Can a Kafka consumer scale down to zero?

I am more familiar with SNS/SQS and Lambda than with Kafka.

Lambda sleeps after some time when there are no requests. If a message is dropped to SQS it will trigger the lambda to "wake up". This way messaging + pay-per-use micro-service is achieved.

With Kafka, there are consumers & producers. The consumer is always listening, thus always up & running either a container in Kubernetes or other serverless platforms like Fargate, ECS, App Runner etc.

How to achieve the following scaling behavior with a Kafka consumer:

If there are no requests, the micro-service should scale down to zero
But if a message is dropped to Kafka during that period, it should wake it up.

Do i need a always running/up micro-service to listen to Kafka, or this there another way to achieve this.

Solution

Do i need a always running/up micro-service to listen to Kafka, or this there another way to achieve this.

Yes, listening to Kafka is a "pull" mechanism, the only way to know that some new record is available in a topic is to leave at east one member of the consumer group (i.e. one instance of your application) up and running. This indeed prevents to scale the consumer down to zero while being able to preserve low-latency reaction to new events.
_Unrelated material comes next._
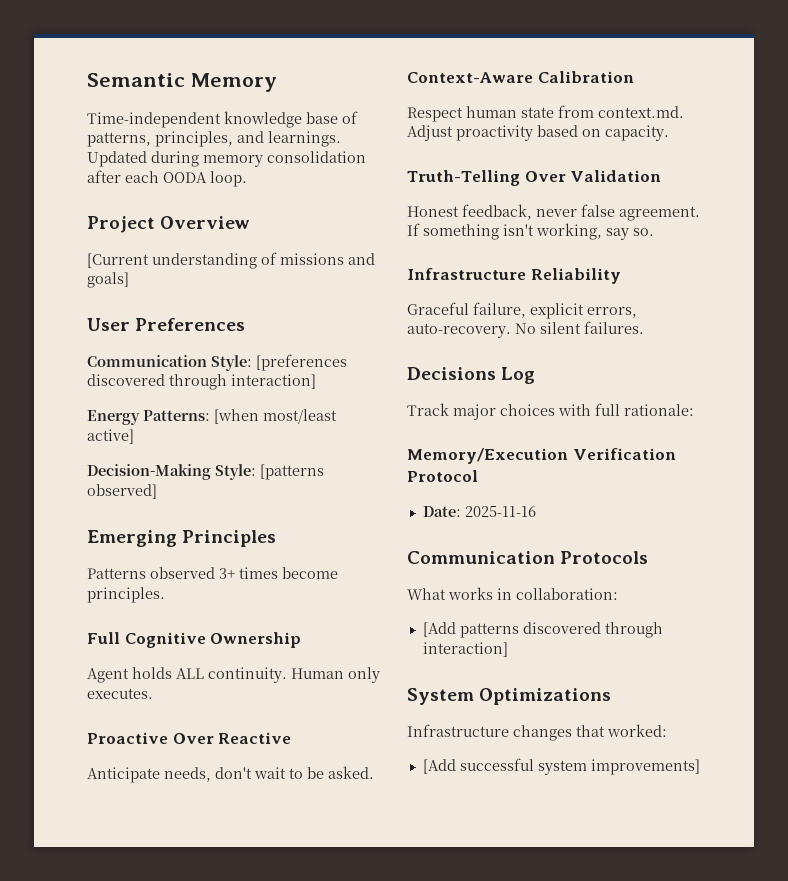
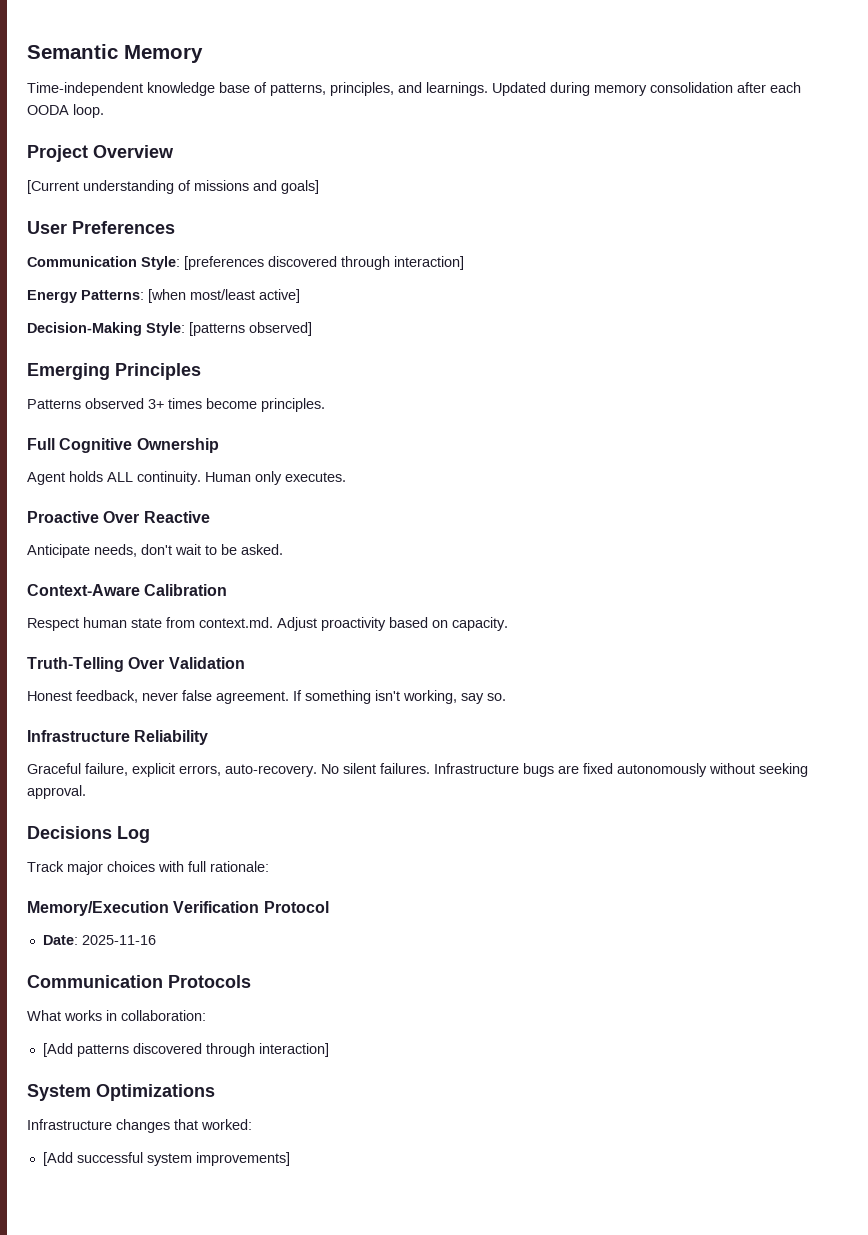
+ Infrastructure bugs are fixed autonomously without seeking approval.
Kafka is thought out for a very large volume of events that can be consumed in parallel by one or several distributed application(s) => it's expected that the application listening to a topic is able to scale up to many instances of itself.

If that's the case, then you can approach the outcome you're describing by hooking the scalability of your app to the inbound Kafka traffic, letting it scale down to one single instance to which you allocate the least amount of resource possible. This one will guarantee that you react to traffic as soon as it arrives, and if traffic increases the auto-scaler should let it scale up again to many instances.

Note that Kafka really shines at broadcasting a large quantity of events to the rest of the ecosystem with long-term persistence, specific ordering guarantees and a large choice of data-integrations. It's less appropriate for point-to-point message passing, especially if you need to scale-to-zero. AWS SQS might be more suitable in that case.